Both the line with "17 июля 2026 года" and the line with "- discover and" in the records below must appear in the output, along with every line between them, exactly and with nothing added.

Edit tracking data
_ _ _ _
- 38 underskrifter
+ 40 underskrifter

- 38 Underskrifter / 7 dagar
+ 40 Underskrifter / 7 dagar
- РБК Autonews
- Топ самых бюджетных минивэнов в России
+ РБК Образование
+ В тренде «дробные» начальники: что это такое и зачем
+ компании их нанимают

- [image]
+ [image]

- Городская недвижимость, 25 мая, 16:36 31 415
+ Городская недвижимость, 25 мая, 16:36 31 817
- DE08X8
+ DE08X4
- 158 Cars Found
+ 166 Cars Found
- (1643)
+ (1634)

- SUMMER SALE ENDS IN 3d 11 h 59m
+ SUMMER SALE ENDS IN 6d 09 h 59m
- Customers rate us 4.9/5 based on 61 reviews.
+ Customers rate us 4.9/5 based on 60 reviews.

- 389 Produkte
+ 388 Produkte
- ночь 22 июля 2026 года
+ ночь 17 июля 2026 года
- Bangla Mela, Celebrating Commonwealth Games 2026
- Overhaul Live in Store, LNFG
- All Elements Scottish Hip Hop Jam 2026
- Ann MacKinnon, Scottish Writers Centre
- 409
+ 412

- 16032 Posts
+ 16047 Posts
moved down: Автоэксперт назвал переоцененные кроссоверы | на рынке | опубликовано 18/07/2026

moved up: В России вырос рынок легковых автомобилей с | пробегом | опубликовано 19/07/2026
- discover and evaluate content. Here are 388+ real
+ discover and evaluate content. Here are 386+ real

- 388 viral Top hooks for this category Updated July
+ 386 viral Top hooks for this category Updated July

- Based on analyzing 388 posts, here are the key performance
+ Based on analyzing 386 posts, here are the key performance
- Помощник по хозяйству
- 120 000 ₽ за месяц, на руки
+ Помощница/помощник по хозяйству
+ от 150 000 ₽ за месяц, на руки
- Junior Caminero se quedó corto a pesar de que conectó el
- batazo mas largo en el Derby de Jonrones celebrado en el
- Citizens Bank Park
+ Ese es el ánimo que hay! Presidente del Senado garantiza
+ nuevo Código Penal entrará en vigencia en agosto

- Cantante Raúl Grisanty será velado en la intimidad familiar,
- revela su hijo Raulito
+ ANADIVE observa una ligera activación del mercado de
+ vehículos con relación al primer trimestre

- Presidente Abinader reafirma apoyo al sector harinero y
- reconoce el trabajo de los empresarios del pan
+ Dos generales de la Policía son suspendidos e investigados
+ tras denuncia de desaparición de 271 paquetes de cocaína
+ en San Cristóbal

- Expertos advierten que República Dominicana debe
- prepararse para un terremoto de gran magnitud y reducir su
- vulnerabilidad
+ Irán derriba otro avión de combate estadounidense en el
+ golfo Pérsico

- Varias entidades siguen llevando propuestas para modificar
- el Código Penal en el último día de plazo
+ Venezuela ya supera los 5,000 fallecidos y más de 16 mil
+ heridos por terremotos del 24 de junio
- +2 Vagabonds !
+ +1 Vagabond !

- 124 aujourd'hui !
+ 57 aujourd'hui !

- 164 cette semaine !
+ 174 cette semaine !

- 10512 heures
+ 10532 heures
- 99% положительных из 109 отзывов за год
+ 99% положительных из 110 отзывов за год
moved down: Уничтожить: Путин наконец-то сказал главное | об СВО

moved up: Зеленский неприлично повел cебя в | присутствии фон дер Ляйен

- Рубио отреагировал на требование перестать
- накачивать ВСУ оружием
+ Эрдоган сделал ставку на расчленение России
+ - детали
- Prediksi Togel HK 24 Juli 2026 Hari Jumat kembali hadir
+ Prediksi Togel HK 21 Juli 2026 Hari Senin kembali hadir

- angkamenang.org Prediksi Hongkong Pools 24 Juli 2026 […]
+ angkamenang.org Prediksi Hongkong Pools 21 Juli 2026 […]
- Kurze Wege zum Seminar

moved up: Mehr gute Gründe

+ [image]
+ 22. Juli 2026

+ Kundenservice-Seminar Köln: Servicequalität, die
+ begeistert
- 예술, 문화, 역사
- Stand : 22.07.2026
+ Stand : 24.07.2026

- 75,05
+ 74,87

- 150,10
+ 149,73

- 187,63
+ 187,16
_ _ _ _
-- Task result --
+ ночь 17 июля 2026 года
- Bangla Mela, Celebrating Commonwealth Games 2026
- Overhaul Live in Store, LNFG
- All Elements Scottish Hip Hop Jam 2026
- Ann MacKinnon, Scottish Writers Centre
- 409
+ 412

- 16032 Posts
+ 16047 Posts
moved down: Автоэксперт назвал переоцененные кроссоверы | на рынке | опубликовано 18/07/2026

moved up: В России вырос рынок легковых автомобилей с | пробегом | опубликовано 19/07/2026
- discover and evaluate content. Here are 388+ real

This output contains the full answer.